What is Aliasing (Audio)?

Aliasing is a type of digital audio distortion that occurs when a signal contains frequencies higher than half the system’s sampling rate. When this happens, those high frequencies cannot be represented correctly and are reflected back into the audible range as incorrect or unwanted tones.

In digital audio systems, sound is captured or processed using a specific sample rate, such as 44.1 kHz or 48 kHz. According to the Nyquist theorem, the highest frequency that can be accurately represented is half the sample rate. Any frequencies above this limit can create aliasing artifacts.

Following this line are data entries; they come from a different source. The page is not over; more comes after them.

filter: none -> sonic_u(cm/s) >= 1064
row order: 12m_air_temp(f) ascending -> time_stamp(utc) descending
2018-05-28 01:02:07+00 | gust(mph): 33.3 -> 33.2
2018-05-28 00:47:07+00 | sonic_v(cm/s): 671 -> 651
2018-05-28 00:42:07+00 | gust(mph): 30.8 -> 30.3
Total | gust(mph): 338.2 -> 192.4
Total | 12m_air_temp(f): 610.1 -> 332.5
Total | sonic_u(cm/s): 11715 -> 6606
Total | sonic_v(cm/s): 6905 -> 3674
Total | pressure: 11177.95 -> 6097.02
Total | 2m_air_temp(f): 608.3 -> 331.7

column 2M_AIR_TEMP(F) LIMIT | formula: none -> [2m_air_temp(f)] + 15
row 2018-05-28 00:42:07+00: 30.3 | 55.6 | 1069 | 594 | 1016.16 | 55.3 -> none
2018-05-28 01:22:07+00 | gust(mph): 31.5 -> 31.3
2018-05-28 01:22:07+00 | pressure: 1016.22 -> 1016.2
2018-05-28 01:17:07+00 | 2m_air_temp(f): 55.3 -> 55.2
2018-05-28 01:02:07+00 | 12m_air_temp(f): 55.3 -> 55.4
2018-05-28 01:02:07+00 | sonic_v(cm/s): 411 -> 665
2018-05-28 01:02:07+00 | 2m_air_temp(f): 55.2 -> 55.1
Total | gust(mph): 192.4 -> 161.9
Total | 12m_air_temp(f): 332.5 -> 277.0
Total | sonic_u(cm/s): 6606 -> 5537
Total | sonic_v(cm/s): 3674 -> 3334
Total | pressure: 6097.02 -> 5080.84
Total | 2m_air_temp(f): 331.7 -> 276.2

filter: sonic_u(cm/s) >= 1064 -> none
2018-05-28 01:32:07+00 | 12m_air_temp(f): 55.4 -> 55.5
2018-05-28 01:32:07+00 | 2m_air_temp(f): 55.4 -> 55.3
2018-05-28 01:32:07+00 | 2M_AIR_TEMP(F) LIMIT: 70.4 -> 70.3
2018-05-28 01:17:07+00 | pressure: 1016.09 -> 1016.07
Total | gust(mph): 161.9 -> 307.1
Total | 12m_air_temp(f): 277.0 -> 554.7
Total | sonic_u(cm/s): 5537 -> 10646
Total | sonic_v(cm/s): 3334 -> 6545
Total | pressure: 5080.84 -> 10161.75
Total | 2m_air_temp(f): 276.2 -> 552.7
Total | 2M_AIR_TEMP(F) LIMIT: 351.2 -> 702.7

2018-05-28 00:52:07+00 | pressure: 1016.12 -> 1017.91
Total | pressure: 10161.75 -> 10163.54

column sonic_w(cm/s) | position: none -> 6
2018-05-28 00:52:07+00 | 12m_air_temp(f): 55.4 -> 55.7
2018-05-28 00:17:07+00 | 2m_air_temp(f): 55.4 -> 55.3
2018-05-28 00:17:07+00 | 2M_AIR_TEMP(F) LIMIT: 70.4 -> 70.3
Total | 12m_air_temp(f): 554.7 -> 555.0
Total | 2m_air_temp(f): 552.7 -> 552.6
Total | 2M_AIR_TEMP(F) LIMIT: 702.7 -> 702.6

Aliasing often appears as unnatural, metallic, or inharmonic tones that were not present in the original signal. These artifacts are especially noticeable in heavily processed sounds such as distortion, saturation, digital synthesis, or aggressive pitch manipulation.

To reduce aliasing, many audio systems use anti-aliasing filters that remove frequencies above the Nyquist limit before processing. Another common solution is oversampling, which temporarily increases the internal sample rate so that new harmonics generated by effects remain within the valid frequency range.

Aliasing is an important concept in digital sound design and audio engineering. Producers often manage or prevent it when working with synthesizers, distortion plugins, and digital processing tools inside digital audio workstations such as Ableton Live, FL Studio, and Logic Pro.